Pierre Cardin plans Paris comeback after founder’s death

Pierre Cardin plans Paris comeback after founder’s death

PARIS

Luxury label Pierre Cardin is set to return to Paris Fashion Week in a bid to breathe new life into the brand, its new boss told AFP, just over a year after the death of its legendary founder.

The famed couturier died in December 2020 at the age of 98, having built a hugely profitable business empire by licensing his name around the world. He stayed in the spotlight to the very end, with blockbuster shows in Russia, Kazakhstan and even on the Great Wall of China in the last years of his life. But Cardin stayed away from the official fashion calendar in his last two decades and that is something his nephew and hand-picked successor Rodrigo Basilicati-Cardin wants to reverse. “Pierre wanted to be free,” Basilicati-Cardin told AFP in an interview ahead of the latest Paris Fashion Week, which kicked off yesterday.“As he approached his 80th birthday, he said there were lots of young designers who needed to be part of fashion week and he didn’t want to get in their way.” But Basilicati-Cardin says it is time to relaunch the brand.

The first step is a special commemorative show dedicated to the label’s founder on Jan. 28 at the end of the haute couture week.“We want to return to fashion week, at least once a year,” said the new CEO. “We need the publicity. Cardin helped revolutionize fashion in the 1960s and 1970s with bold and futuristic designs that tapped into the excitement around the space age.

But from the 1970s, Cardin began licensing his brand name to hundreds of other companies and products, from food mixers to answering machines to -- famously -- tinned sardines.It was an immensely profitable move, and one that Cardin never regretted, telling the New York Times in 2002: “During the war, I would have rather smelled the scent of sardines than of perfume.”But for some, these licensing deals also reduced the brand’s allure, as its name was plastered across bargain-basement clothing all over the globe. 

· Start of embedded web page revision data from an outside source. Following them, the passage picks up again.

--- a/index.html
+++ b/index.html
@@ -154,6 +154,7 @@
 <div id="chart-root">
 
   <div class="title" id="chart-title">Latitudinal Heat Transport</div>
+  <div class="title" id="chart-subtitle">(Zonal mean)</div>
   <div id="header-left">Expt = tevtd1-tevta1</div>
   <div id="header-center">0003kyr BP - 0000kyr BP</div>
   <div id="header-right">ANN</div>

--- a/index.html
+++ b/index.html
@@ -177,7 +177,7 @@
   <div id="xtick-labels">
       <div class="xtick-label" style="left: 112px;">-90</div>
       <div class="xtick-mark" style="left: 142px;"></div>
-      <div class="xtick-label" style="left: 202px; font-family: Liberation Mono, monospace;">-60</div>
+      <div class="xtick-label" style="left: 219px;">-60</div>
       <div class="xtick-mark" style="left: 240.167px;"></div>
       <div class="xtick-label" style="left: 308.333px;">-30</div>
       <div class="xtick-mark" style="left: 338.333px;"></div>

Basilicati-Cardin, an engineer and graphic designer by training, was chosen to take over by his uncle in 2018, having worked alongside him since the 1990s, primarily on accessories.     “He really liked a certain simplicity, the love of the curve. He explained things to me that I was doing instinctively,” Basilicati-Cardin said.

Now CEO, he still designs glasses and picks ideas to be developed in future collections. But he recognizes a need to “rejuvenate” the storied label, perhaps with a new group of designers from outside. Never without forgetting their legendary founder: plans are in place for another major commemoration in July to mark Cardin’s 100th birthday, this time perhaps in Venice.